Each of the six principles of insurance defines a fundamental rule of action or conduct that addresses the legal side of the insurance industry. Each applies to both the insured and insurer throughout the life of an insurance contract, from the date of application to the date of cancellation. In total, the six principles of insurance make up legal, binding guidelines for entering into an insurance contract and for preparing, lodging and managing lawful insurance claims.
Utmost Good Faith
Utmost good faith, a principle dating back to Carter v. Boehm in 1766, is a principle based on precedent rather than on a set of defining codes or statutes. Utmost good faith requires honesty and full disclosure at all times, starting with the application phase. It prevents both the insured and insurer from concealing or misrepresenting facts during the application phase, prevents the insurer from ever altering the policy without full disclosure during the time the policy is in force and, in the event of a loss, requires the insured to provide a full, honest representation of the facts surrounding the event and loss. Violating this principle can be the basis of a case for fraud.
Principle of Indemnity
The principle of indemnity refers to the payment of money for claims. It says an insured should get no more and no less money than the insurance policy permits and the extent of the loss allows. Provisions in the policy dictate whether claims are valued at cash or replacement value – taking or not taking an allowance for depreciation – or the face value a policy defines for policies that insure valuables such as artwork or antiques. Indemnity does not apply, however, to life insurance policies.
Subrogation is a principle of substitution and recovery. It puts an insurance company in a middleman position when a third party causes a loss and in this way helps to control insurance costs. For example, in the case of an auto accident, subrogation stops an insured from collecting payment from two insurance companies for the same loss, places responsibility for the accident on the third party and gives an insurance company the legal right to demand recovery for any payments made to the insured as a result of the accident.
Contribution applies in a case where an insured holds more than one policy for the same thing. It allows insurance companies to share the cost of claims and prevents an insured from collecting in full on more than one policy. The principle of contribution states that an insured can make a claim equal to the extent of a loss from one or all insurers. If one insurer pays the claim in full, the insurer can then recover a percentage of the payment from the other insurers.

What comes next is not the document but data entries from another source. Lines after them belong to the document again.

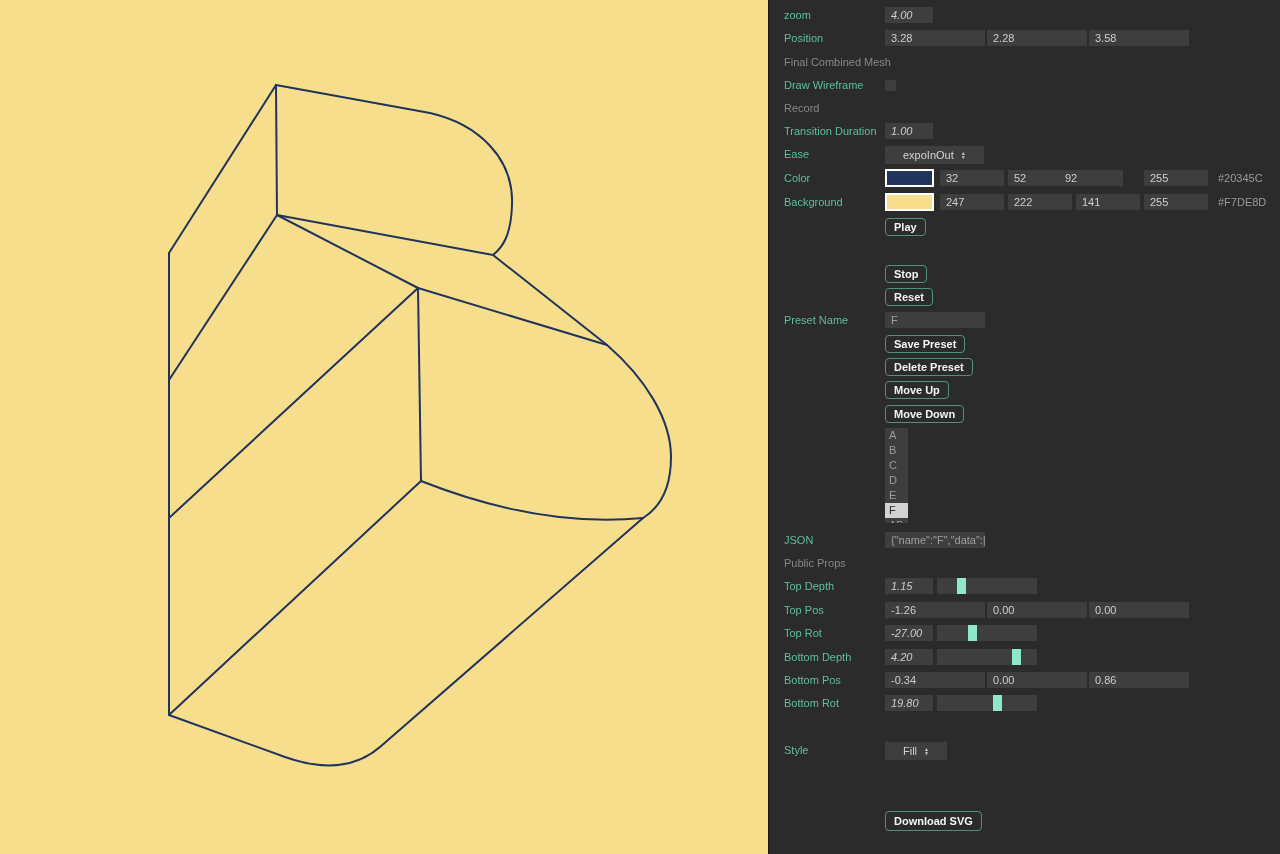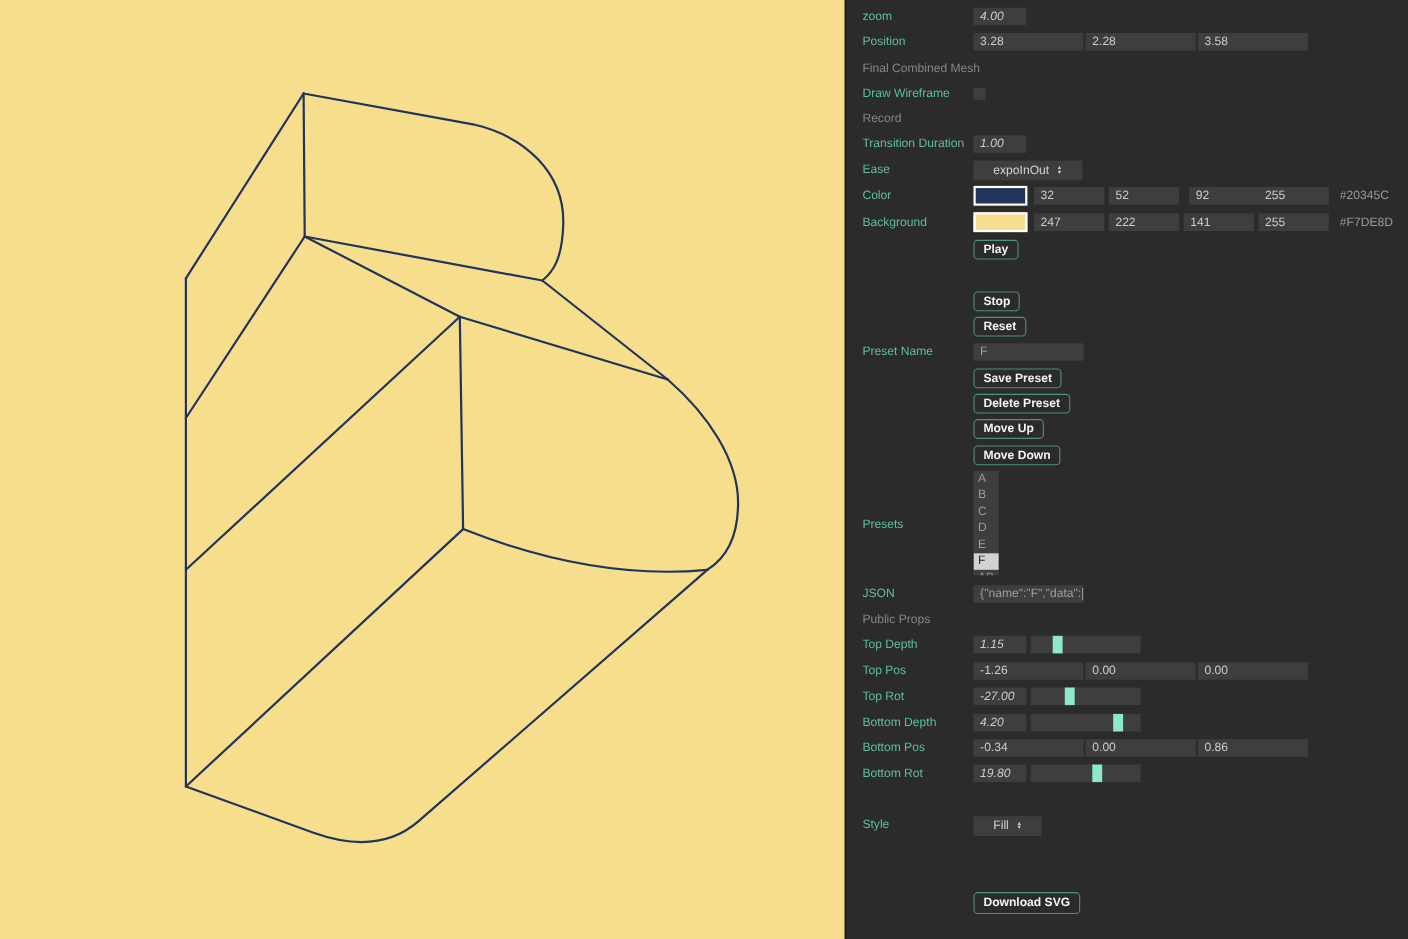"92" span.field { left: 312px -> 290px }
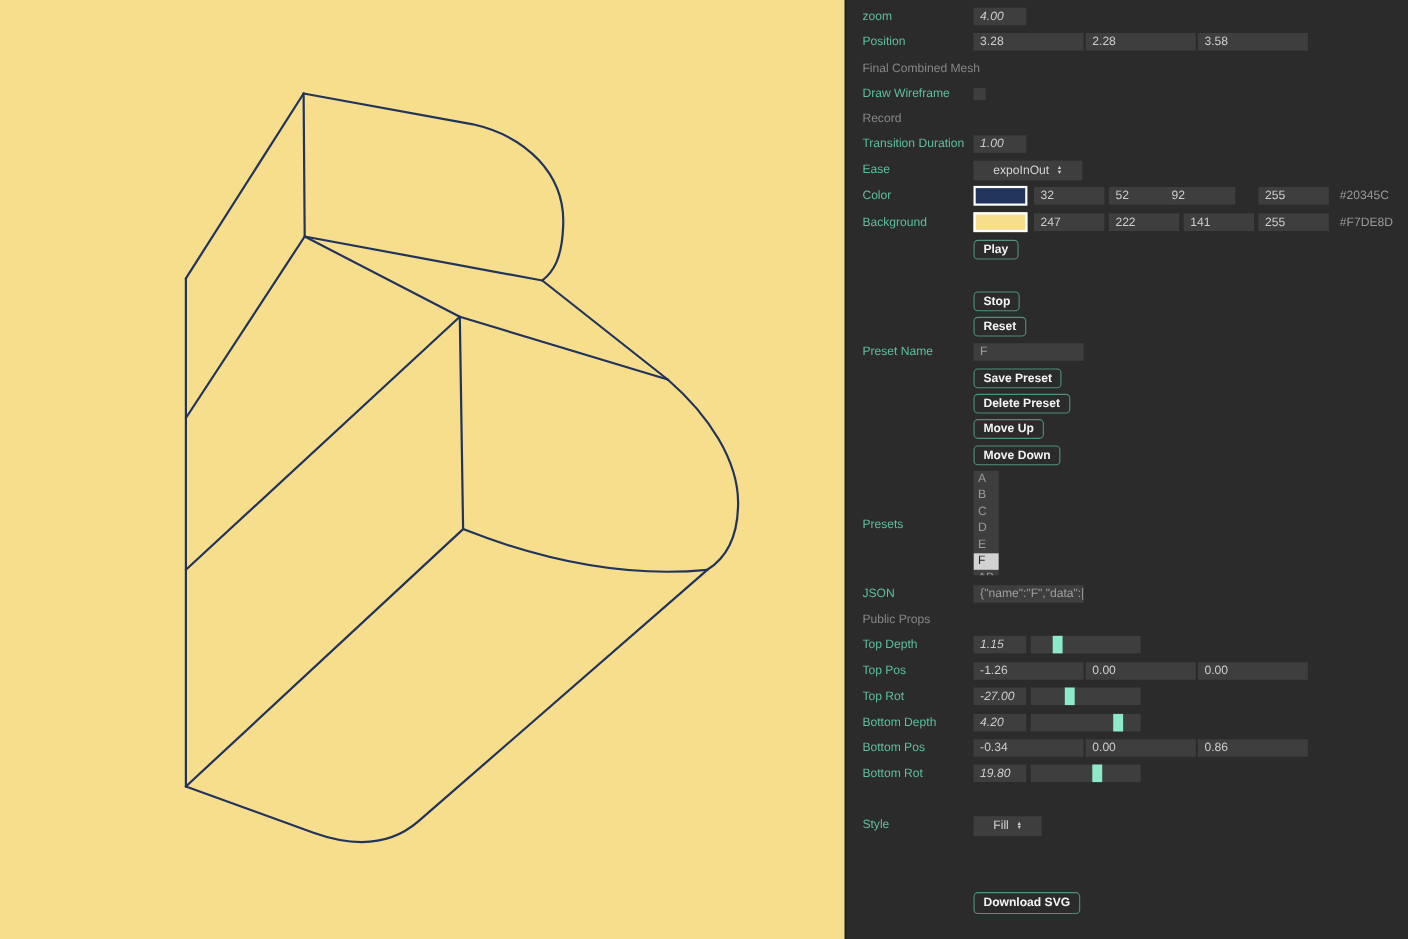"Presets" div.row { html: <div> <span>Presets</span> </div> -> none }
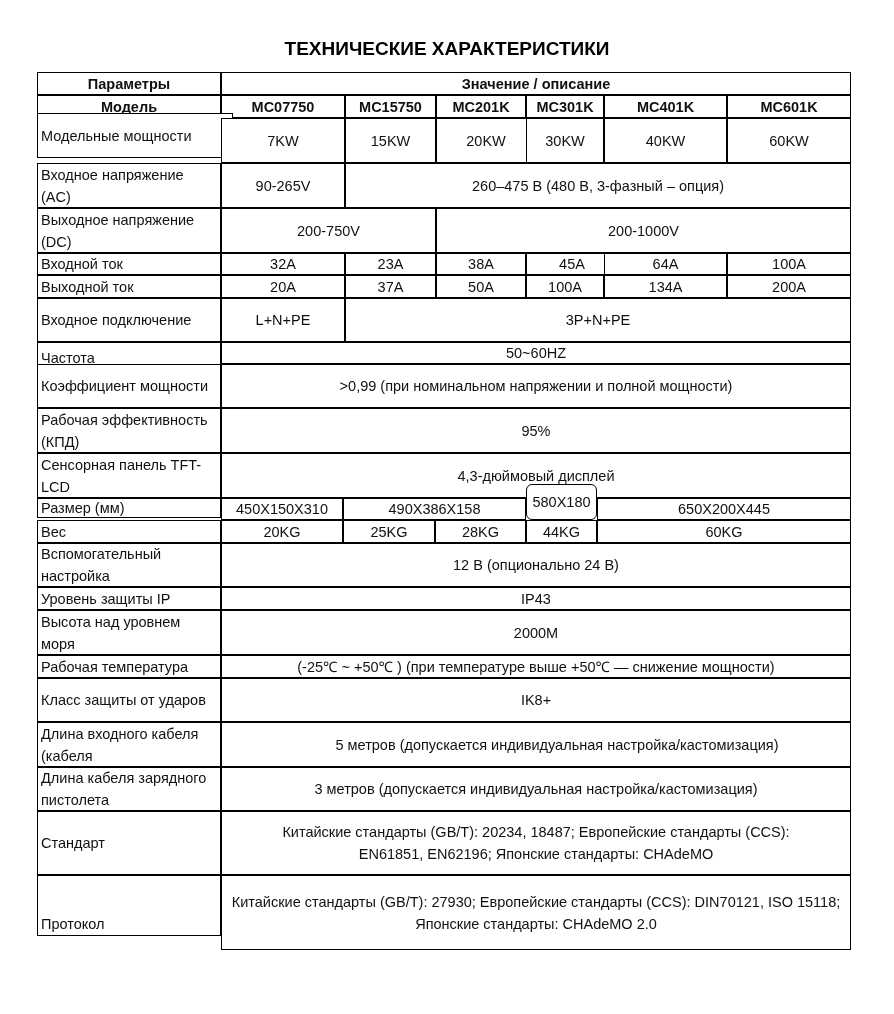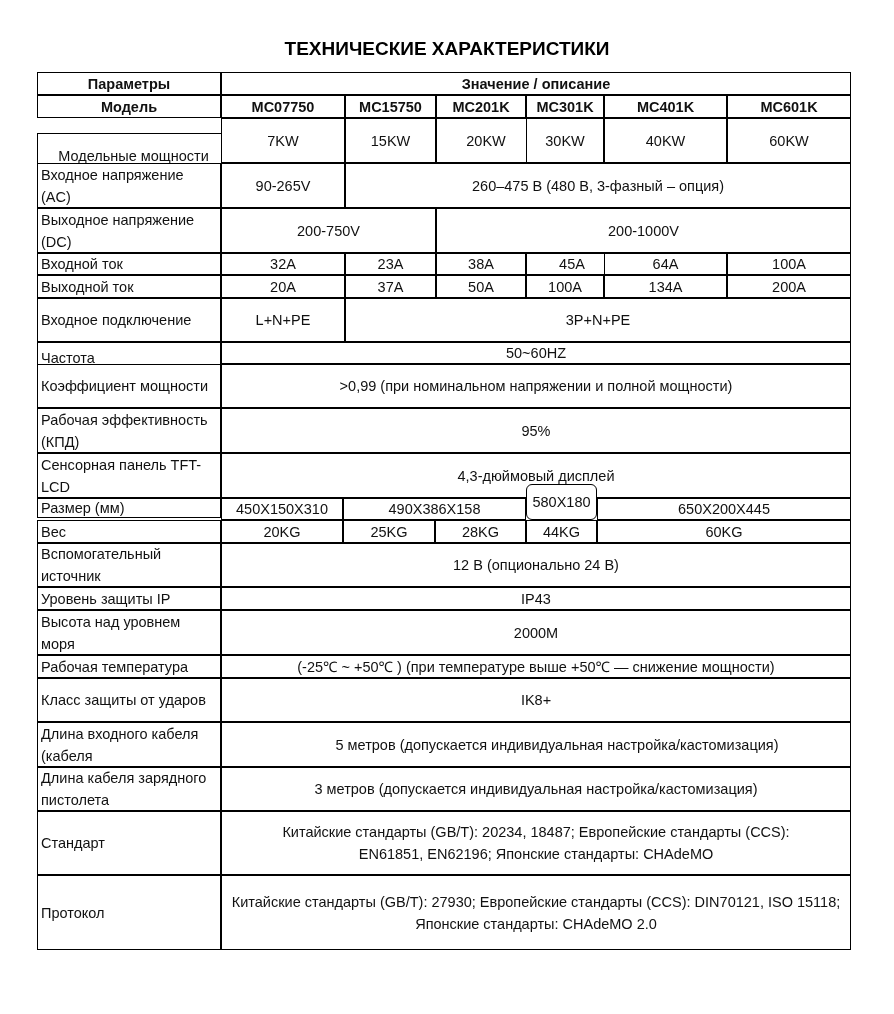"Модельные мощности" div.cell { justify-content: center -> none; top: 134px -> 114px }
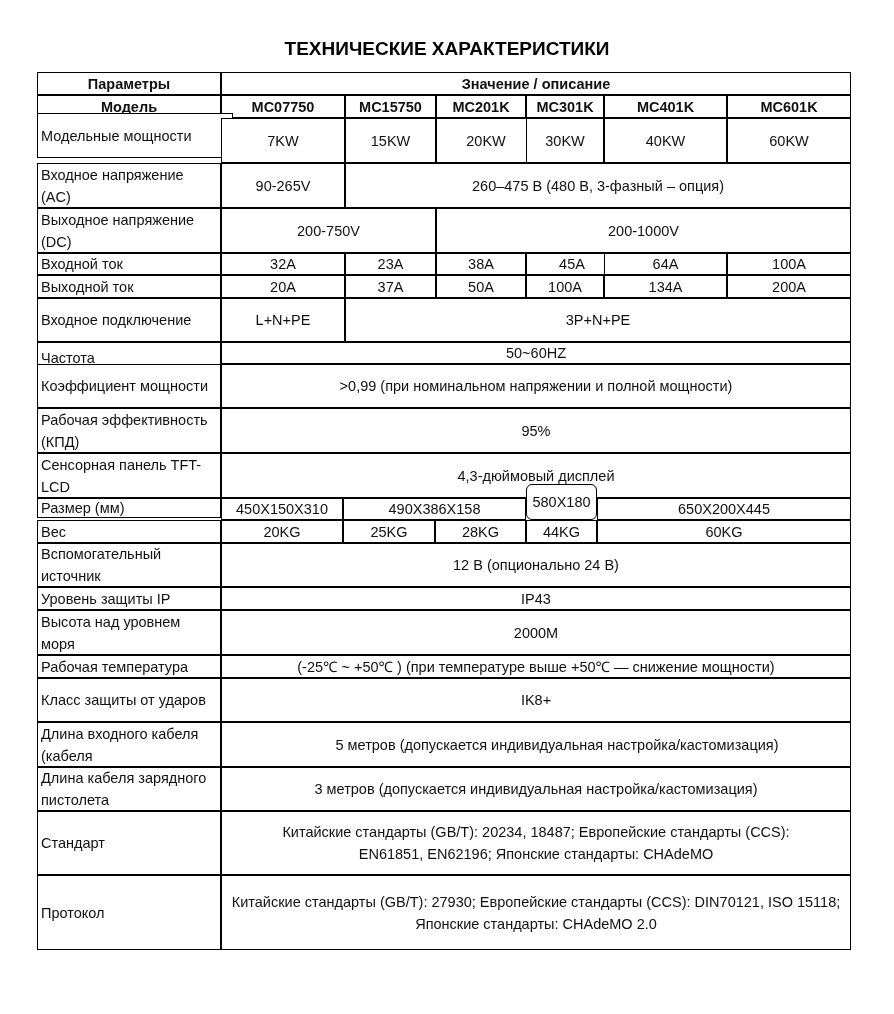"Вспомогательный источник" span { text: источник -> настройка }
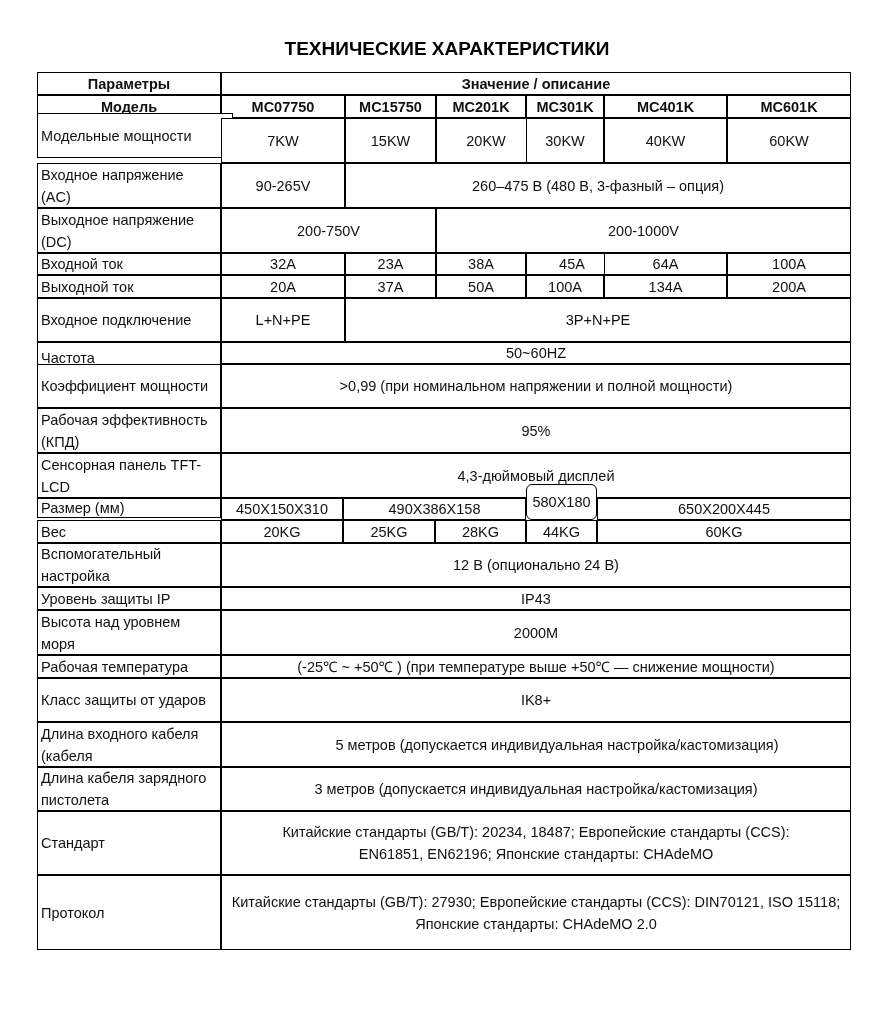"Протокол" div.cell { align-items: none -> flex-end; height: 75px -> 61px }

The principle of insurable interest states that in order for a loss to “count” an insured must have an interest in or own the item being insured. Interest can be subjective, as in life insurance, or it can be a physical thing, such as a car or home. Either way, insurable interest prevents a person from taking out a policy or an insured from making a claim or collecting payments for a person he doesn’t have a direct relationship with or an item he doesn't own.
Proximate cause – which does not apply to life insurance – addresses what perils an insured chooses to cover and identifies insurer liability when two or more perils come together to cause a loss. It states that the proximate, closest or most dominant cause determines liability. For example, if an insured has fire but no flood insurance, and a fire causes water pipes to burst and flood the home, the insured is liable for damage the fire causes. However, because bursting water pipes are the dominant cause of the flood damage, the insurance company is not legally liable to pay any claims resulting from repairs.